Matrix and scalar vector multiplication is not a new concept. It not only predates the 18th century but has been more recently imagined and used in many ALU systems to maximize efficiency and throughput. These basic linear operation spans many application in large scale and small scale computing. This includes FFT calculation, signal processing etc. It is now more important than ever to evaluate the efficiency of the linear algebra operations across multiple machines, programming environments, and library calls, so that we get a better understanding of which ecosystems yields the best efficiency given the operations cost and matrix/vector size.

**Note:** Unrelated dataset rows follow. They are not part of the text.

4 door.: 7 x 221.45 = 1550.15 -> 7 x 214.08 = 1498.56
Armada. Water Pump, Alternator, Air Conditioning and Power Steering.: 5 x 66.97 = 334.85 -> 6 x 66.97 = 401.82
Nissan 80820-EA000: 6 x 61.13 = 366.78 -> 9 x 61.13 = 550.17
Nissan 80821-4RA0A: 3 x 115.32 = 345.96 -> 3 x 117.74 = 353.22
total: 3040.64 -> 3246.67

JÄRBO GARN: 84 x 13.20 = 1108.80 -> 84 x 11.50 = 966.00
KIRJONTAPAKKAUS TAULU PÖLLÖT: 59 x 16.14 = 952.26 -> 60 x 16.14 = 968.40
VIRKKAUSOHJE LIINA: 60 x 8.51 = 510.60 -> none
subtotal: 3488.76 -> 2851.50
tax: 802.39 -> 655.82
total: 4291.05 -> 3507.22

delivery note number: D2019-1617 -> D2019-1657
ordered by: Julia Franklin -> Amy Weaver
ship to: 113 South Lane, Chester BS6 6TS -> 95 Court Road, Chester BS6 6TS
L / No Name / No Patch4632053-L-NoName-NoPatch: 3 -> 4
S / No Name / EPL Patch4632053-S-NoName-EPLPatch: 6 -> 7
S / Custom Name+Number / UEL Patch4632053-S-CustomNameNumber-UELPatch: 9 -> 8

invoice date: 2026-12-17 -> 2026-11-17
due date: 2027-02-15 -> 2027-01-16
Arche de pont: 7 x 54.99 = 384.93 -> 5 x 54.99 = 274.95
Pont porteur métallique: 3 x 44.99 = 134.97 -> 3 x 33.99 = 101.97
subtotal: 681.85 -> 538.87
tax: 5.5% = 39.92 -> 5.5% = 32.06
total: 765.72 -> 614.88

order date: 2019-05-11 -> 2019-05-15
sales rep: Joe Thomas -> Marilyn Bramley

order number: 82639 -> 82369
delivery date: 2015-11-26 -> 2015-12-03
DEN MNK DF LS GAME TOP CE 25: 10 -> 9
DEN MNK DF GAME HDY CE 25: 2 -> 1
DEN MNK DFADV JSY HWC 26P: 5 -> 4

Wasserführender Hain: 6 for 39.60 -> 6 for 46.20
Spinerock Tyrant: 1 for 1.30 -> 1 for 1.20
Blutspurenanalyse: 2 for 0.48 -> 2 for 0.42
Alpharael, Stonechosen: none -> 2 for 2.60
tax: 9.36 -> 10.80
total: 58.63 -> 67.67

In this write up we will discuss, test, analyze and compare four basic linear algebra operations (scalar product, matrix-vector product, matrix-matrix product, and integer power of matrix) on multiple machines including AWS Elastic Compute Cloud, ECE compute cluster, and PSC Bridges. We will utilize two different programming languages and environments including both Python (high productivity language) and C (performance oriented language). We will implement them in two variants, by definition, using loops and element-wise array access and via system/math libraries and built-in functions. Each linear operation inputs a random vector (size N) or matrix (size NxN) of increasing input by a factor N*2 until a time limit of 10 minutes is reached or the machine hangs (i.e. memory overflow).
Machine Specifications:
AWS Elastic Compute Cloud
AWS Elastic Compute Cloud is a web service that provides secure, resizable compute capacity in the cloud. For the implementation, we used an instance type A1.large which correlates to 2 cores and and 4GB of storage capacity on a custom built AWS Graviton Processor with 64-bit Arm cores. Amazon EC2 A1 instances deliver significant cost savings and are ideally suited for scale-out and Arm-based workloads that are supported by the extensive Arm ecosystem. Each vCPU on A1 instances is a core of an AWS Graviton Processor. The use cases involve, scaling out workloads such as web servers, caching fleets, and distributed data stores, as well as development environments
PSC Bridges
PSC Bridges is a super computing resource that leverages interactivity, parallel computing, Spark and Hadoop for Big-Data analysis. Bridges comprises over 850 computational nodes. Some including Regular Shared Memory nodes with 128GB RAM each and Large Shared Memory nodes with 3TB RAM each. PSC Bridges' computational nodes supply 1.3018 Pf/s and 274 TiB RAM. The Bridges system also includes more than 6PB of node-local storage and 10PB of shared storage in the Pylon file system. Bridges is a uniquely capable resource for empowering new research communities and bringing together HPC, AI and Big Data.
ECE Computing Cluster
ECE compute cluster is a multicore AFS available to CMUs faculty, staff, and students. ECE compute cluster is used for scalable processes. The primary private site is known as the ECE compute cluster with 32 machines. The ECE computing cluster contains 16 nodes: Intel(R) Pentium(R) D CPU 3.00GHz CPUs, 8 GBytes RAM, 1 Gbit/sec ethernet. Total CPUs (cores): 16 x 2 = 32. The cluster is ideal for small to medium size scaling.
Library’s
Numpy and Intel Math Kernel Library
As background information, we utilize multiple machines in each implementation. We also utilize different library calls including Numpy and Intel MKL. NumPy is a package in Python used for Scientific Computing. Numpy adds support for large, multi-dimensional arrays and matrices, along with a large collection of high-level mathematical function to operate on these arrays. Intel Math Kernel Library (MKL) is a library of optimized math routines for engineering. The Intel Math Kernel Library includes routines and functions optimized for Intel and compatible processor. Aside from these libraries, we utilize simple element wise operations and other built in functions.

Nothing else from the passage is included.